Elgin Caledonian
- Full name: Elgin Caledonian Football Club
- Nickname(s): The Caley, The Boys in Blue
- Founded: 1892
- Dissolved: 1926
- Ground: Public Park
| Home colours |

= Elgin Caledonian F.C. =

Former association football club in Moray, Scotland

Elgin Caledonian Football Club was a Scottish football team from Elgin, Moray.

==History==

The club was formed in 1892 as a "Junior" outfit.

The "Caley" was a highly successful Junior club in Elgin & District. It won the Elginshire Junior F.A. Cup for its first three seasons of competition. The first in May 1895, when Elgin Wednesday were beaten 3–1 at the Public Park, then again in March 1896, when Elgin Academy were defeated 7–4 at Milnfield Park. The hat-trick was completed in March 1897, when they beat Nairn Thistle 2–1 at Milnfield Park. After a few lean seasons the club returned to complete a double in the 1899–1900 term, when it beat Nairn Thistle 5–3 to win the now named Elginshire Matthew F.A. Cup, then won the Nicholson Cup (run on a League basis) for the first time.

In August 1900, the club applied to take part in the Highland Football League, on the basis that it was now the leading club in Elgin, as Elgin City was "reported to be defunct"; the Highland League committee unanimously voted to accept the application, the league secretary immediately wiring the City secretary that City was not permitted to take part. However, City was quickly "re-organised", and Caley's move was a disaster, as it finished bottom of the league with seven defeats in seven games.

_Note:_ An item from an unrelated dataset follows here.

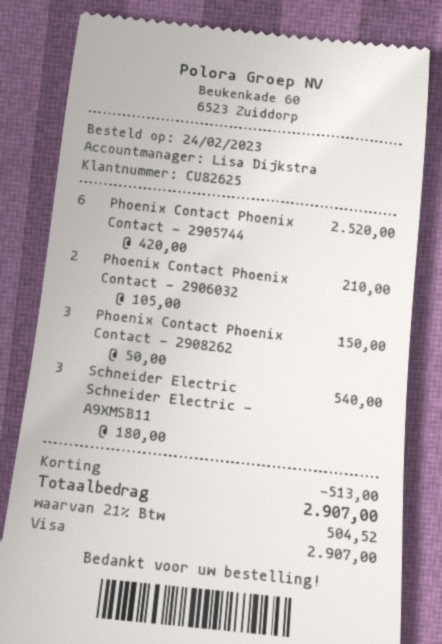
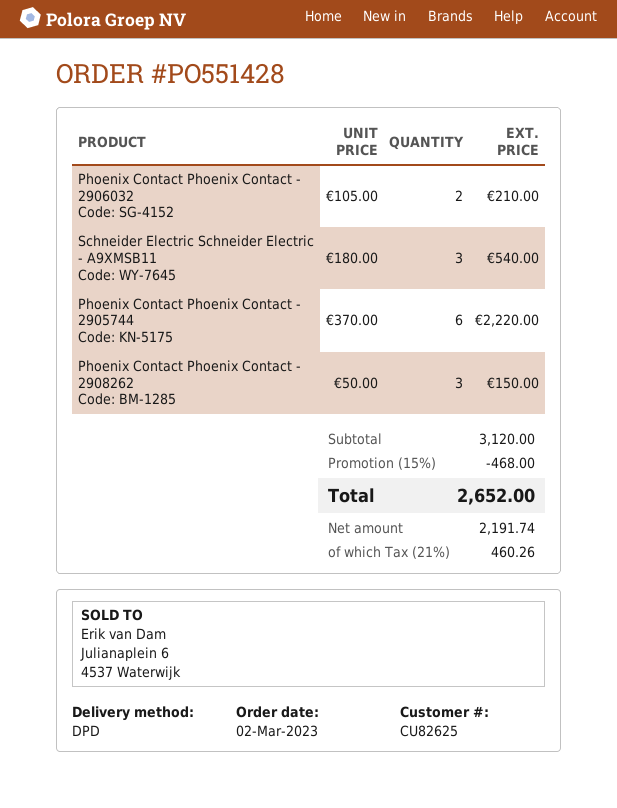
order date: 2023-02-24 -> 2023-03-02
Phoenix Contact Phoenix Contact - 2905744: 6 x 420.00 = 2520.00 -> 6 x 370.00 = 2220.00
discount: 513.00 -> 468.00
tax: 21% = 504.52 -> 21% = 460.26
total: 2907.00 -> 2652.00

The club stepped back to recover and re-appeared in junior football in 1902. It was a founder member of the Elginshire Junior League in early 1906. By the start of the second season (1906–07) it became known as the Morayshire Junior league. The "Caley" took the title in May 1907 after beating Elgin Thistle in a play-off (replay). It also took the title in 1907–08 season, being unbeaten in their 12 games, with 11 wins and a draw, and also won the Matthew Cup defeating Nairn Thistle in a replayed final in March 1908.

Eleven of its players joined the Armed Forces at the outset of the First World War, more than had joined from Elgin City, and the last reference to the club is playing in the Morayshire Junior League in 1925–26.

A club of the same name was founded in 2010, to play in the Forres and Nairn Welfare League.

==Colours==

The club wore blue jerseys and white shorts.

==Ground==

Caley played most of its home matches at the Public Park (now known as Borough Briggs and the current home of Elgin City). Some of its big matches, including most cup ties (which required a private ground), were played at Association Park and then Milnfield Park, at the time Elgin City's home ground.